■ **EXERCISE DIRECTIONS**
Whenever a line in the material below includes "dumplings", copy that line.

= Beginning of Section =

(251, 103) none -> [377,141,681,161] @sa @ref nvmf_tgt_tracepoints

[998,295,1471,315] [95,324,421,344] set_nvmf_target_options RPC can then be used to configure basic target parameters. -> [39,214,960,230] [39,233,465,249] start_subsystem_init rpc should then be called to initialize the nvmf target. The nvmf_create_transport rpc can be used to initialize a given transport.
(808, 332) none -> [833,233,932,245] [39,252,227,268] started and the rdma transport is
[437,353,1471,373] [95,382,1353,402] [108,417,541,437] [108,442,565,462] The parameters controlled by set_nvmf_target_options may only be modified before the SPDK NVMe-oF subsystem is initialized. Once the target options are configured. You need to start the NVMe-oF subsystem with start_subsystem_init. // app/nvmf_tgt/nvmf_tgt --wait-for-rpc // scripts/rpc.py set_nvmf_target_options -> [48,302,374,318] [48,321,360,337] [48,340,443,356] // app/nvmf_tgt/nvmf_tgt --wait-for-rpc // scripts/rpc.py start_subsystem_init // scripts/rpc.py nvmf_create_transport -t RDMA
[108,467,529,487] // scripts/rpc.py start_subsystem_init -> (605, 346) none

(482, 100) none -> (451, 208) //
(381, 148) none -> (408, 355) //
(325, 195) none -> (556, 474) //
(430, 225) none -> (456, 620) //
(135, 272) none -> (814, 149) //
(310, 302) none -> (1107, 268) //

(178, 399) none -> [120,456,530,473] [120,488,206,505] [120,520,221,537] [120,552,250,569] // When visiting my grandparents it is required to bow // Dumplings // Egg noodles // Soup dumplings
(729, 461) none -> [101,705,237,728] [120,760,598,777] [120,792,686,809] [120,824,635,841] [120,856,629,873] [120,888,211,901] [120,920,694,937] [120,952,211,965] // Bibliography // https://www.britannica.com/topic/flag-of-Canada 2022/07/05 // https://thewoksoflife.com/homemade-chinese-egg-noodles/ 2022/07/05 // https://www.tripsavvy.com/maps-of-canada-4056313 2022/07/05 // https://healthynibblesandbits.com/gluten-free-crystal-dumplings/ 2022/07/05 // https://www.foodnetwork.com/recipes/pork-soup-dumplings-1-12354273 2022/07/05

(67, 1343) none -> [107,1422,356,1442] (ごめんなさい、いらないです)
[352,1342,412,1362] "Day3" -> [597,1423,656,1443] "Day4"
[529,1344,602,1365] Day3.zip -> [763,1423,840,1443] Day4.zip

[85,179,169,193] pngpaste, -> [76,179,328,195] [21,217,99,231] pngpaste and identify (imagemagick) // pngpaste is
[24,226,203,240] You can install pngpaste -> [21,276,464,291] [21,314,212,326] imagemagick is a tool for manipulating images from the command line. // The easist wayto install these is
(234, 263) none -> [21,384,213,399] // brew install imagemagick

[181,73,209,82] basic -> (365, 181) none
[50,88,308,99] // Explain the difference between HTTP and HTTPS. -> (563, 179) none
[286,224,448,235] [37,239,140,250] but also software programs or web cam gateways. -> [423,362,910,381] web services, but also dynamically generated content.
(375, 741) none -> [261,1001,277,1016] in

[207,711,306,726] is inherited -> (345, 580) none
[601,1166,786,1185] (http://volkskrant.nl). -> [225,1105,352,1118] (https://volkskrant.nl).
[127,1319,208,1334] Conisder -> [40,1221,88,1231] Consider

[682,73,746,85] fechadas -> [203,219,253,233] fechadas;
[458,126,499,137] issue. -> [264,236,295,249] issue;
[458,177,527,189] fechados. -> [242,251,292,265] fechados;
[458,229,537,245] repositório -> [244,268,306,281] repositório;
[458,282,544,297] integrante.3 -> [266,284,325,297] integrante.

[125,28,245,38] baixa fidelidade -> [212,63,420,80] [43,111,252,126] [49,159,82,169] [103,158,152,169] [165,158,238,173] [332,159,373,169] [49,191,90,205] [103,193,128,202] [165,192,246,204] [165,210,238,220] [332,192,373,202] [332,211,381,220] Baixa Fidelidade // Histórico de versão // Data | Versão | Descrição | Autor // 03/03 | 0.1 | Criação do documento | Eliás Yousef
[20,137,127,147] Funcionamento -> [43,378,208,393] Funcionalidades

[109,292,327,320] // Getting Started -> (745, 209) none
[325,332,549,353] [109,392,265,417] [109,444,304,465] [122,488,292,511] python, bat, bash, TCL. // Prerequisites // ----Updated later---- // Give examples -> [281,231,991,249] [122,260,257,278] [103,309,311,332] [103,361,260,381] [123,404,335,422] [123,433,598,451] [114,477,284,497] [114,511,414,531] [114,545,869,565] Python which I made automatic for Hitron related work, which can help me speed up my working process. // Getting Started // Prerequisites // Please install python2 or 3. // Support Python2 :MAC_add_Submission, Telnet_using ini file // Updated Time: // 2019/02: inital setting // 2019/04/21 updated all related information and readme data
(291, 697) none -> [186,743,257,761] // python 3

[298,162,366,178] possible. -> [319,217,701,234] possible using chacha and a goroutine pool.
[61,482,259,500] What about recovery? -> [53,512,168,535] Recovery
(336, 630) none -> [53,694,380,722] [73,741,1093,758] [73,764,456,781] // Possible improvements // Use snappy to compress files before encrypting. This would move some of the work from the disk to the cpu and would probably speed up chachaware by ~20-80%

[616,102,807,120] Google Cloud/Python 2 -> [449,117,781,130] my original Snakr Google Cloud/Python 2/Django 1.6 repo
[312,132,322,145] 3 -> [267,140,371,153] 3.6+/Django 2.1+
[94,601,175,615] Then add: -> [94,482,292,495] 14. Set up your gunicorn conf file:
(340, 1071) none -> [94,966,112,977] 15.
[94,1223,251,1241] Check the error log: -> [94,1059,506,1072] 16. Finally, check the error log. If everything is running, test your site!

= End of Section =

■ **ANSWER SPACE**
(178, 399) none -> [120,456,530,473] [120,488,206,505] [120,520,221,537] [120,552,250,569] // When visiting my grandparents it is required to bow // Dumplings // Egg noodles // Soup dumplings
(729, 461) none -> [101,705,237,728] [120,760,598,777] [120,792,686,809] [120,824,635,841] [120,856,629,873] [120,888,211,901] [120,920,694,937] [120,952,211,965] // Bibliography // https://www.britannica.com/topic/flag-of-Canada 2022/07/05 // https://thewoksoflife.com/homemade-chinese-egg-noodles/ 2022/07/05 // https://www.tripsavvy.com/maps-of-canada-4056313 2022/07/05 // https://healthynibblesandbits.com/gluten-free-crystal-dumplings/ 2022/07/05 // https://www.foodnetwork.com/recipes/pork-soup-dumplings-1-12354273 2022/07/05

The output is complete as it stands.